--- EXERCISE AIM ---
The reply to the records below should contain exactly the lines from the line with "2: REVERSE DIVERGENCE.</span>" through the line with "2: REVERSE INDICATORS.</span>", and nothing besides.

--- DATA RECORDS ---
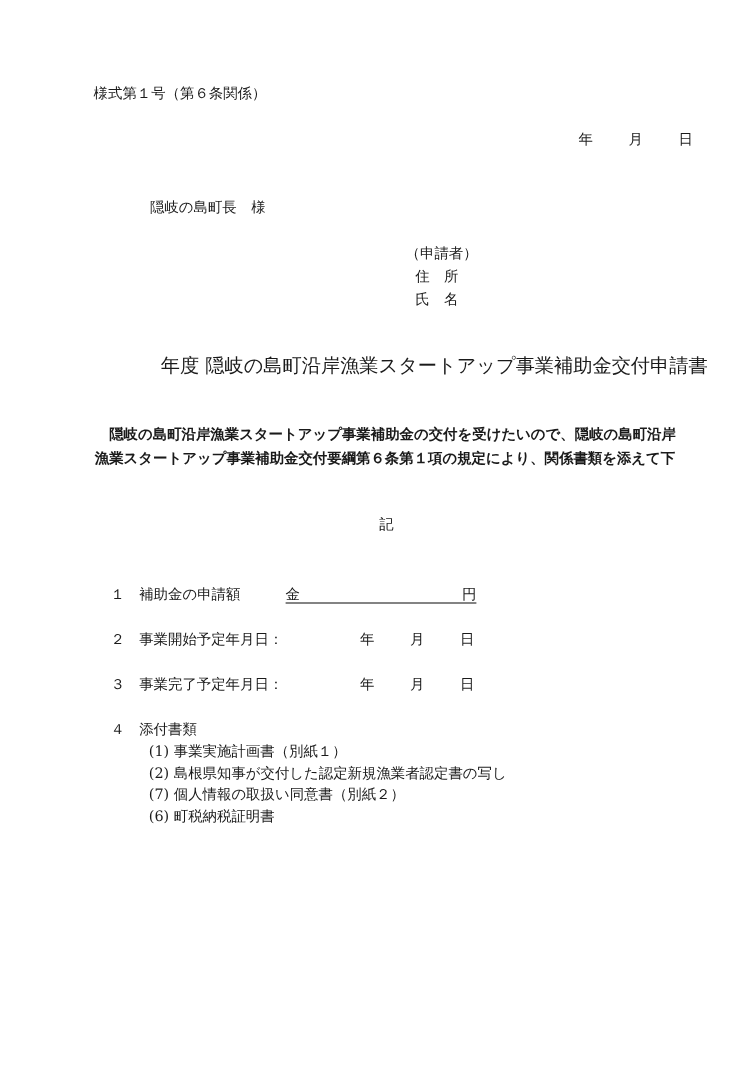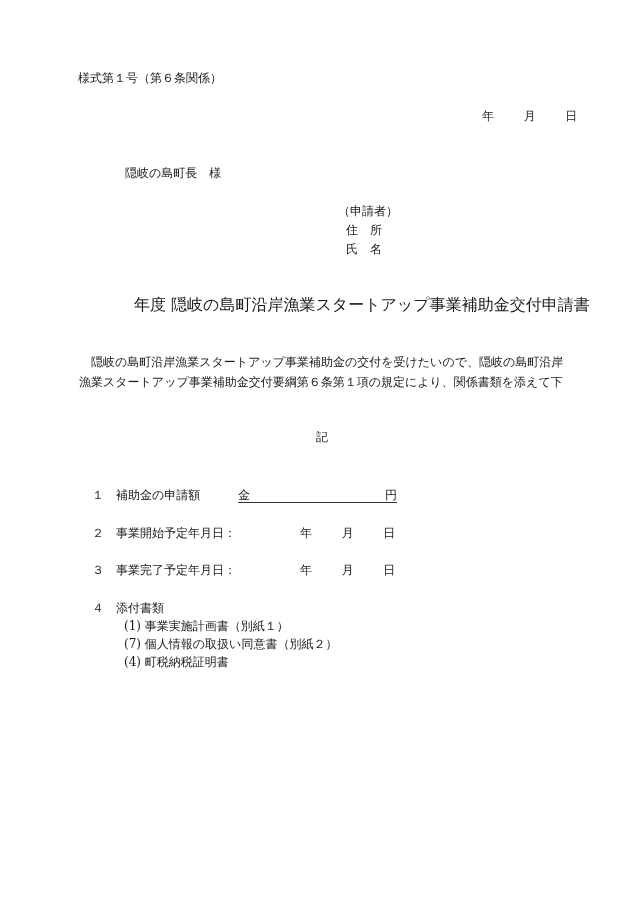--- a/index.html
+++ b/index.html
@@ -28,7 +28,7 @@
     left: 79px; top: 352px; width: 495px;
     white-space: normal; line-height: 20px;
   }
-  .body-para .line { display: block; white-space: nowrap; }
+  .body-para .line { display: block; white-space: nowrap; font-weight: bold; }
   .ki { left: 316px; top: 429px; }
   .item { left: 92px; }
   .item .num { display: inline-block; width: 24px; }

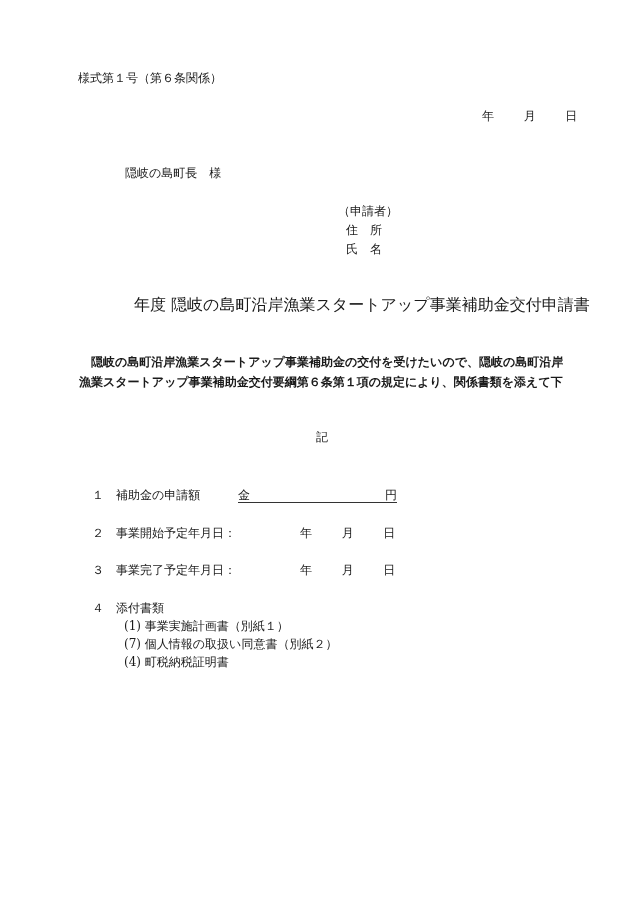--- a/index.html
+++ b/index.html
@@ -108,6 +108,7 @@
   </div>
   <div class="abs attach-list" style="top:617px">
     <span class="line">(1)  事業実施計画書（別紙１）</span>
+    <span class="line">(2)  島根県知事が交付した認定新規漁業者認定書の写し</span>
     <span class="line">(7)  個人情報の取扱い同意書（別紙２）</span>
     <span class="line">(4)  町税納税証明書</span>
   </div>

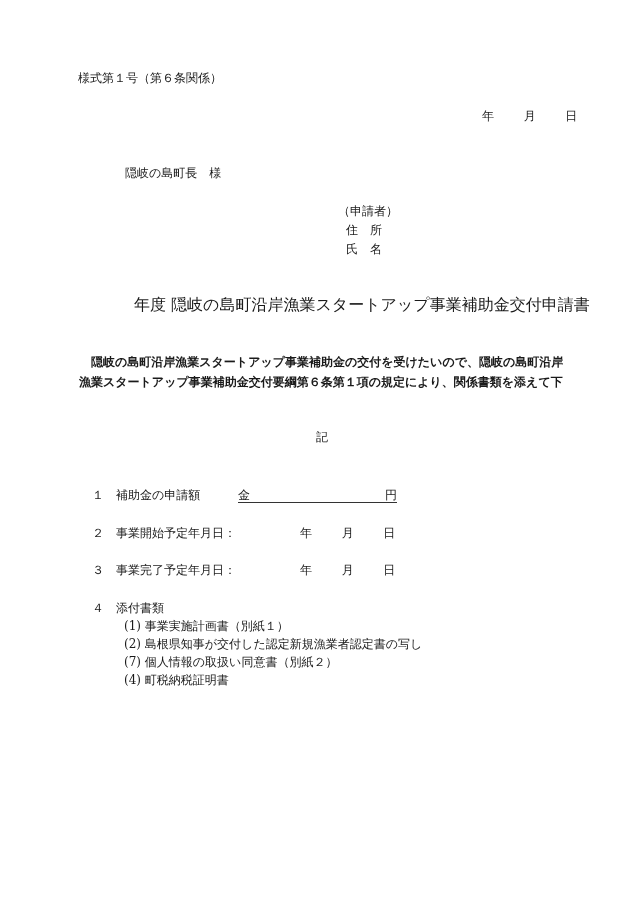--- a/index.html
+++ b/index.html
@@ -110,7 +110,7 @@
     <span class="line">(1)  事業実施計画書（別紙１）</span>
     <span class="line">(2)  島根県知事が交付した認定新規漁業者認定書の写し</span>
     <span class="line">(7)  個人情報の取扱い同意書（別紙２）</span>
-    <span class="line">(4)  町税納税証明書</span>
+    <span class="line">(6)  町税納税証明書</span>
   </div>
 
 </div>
--
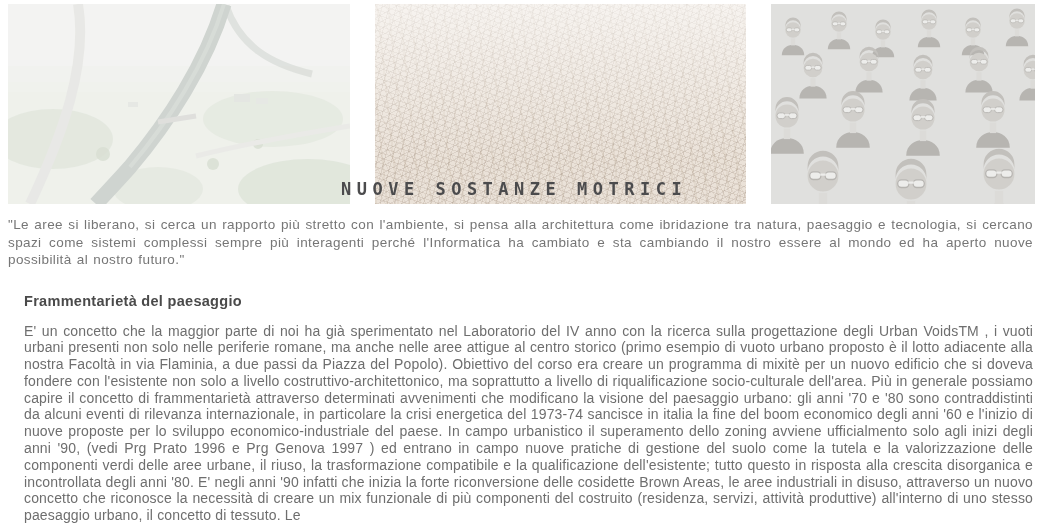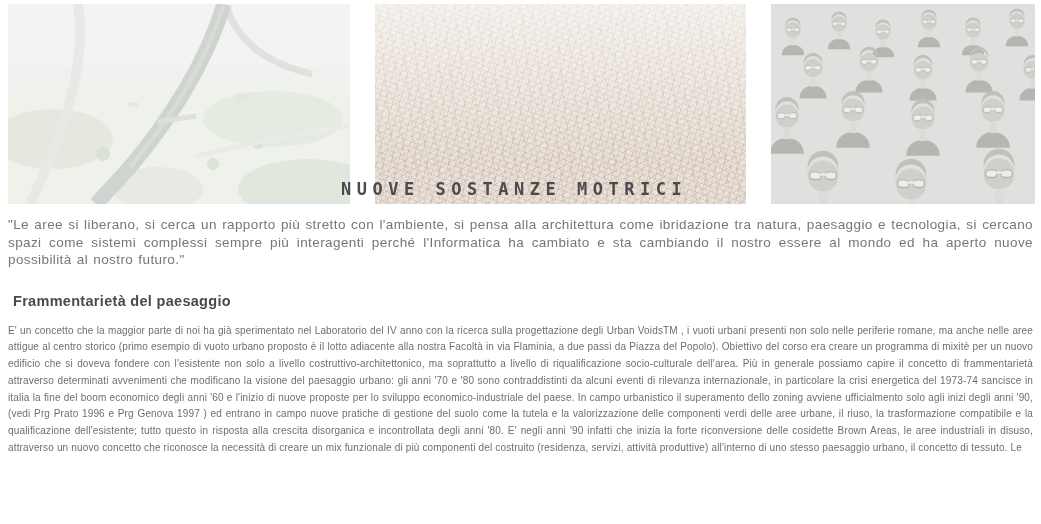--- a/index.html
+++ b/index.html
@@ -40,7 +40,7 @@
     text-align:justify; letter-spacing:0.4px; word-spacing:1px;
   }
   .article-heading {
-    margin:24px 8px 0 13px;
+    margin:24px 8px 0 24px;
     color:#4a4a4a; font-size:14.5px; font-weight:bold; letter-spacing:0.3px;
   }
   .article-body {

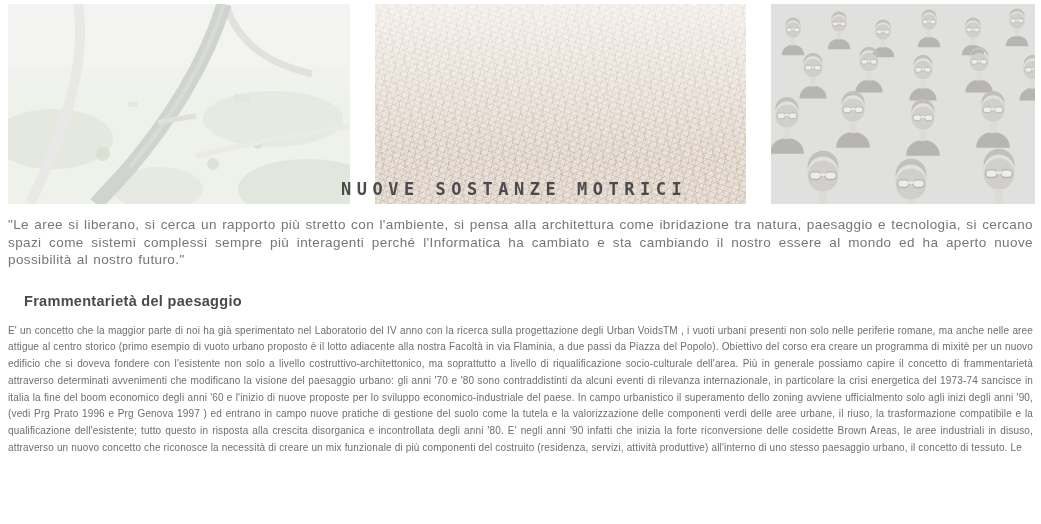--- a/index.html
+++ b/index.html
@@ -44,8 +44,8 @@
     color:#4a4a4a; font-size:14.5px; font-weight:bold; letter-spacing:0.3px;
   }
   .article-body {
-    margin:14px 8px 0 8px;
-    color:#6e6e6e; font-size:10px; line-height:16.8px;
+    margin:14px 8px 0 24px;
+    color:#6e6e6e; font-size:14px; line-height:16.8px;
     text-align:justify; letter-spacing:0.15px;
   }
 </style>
---
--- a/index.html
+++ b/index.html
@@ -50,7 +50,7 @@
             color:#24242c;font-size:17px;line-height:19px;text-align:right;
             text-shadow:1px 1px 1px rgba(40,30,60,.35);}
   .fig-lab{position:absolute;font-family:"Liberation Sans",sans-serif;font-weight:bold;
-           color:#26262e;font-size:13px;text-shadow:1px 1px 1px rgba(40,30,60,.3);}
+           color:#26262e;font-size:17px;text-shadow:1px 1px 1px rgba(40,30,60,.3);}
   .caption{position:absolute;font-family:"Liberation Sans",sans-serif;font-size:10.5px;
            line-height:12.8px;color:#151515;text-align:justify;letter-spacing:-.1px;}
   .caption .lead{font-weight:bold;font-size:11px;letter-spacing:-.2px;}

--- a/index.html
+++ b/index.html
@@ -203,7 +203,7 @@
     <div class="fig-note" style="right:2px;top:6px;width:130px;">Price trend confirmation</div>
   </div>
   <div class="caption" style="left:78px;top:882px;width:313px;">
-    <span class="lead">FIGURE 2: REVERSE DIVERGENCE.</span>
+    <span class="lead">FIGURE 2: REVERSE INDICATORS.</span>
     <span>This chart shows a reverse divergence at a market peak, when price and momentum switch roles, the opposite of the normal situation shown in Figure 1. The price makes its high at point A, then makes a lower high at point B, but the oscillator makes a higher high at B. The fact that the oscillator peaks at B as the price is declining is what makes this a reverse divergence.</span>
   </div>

--- EXERCISE RESULT ---
-    <span class="lead">FIGURE 2: REVERSE DIVERGENCE.</span>
+    <span class="lead">FIGURE 2: REVERSE INDICATORS.</span>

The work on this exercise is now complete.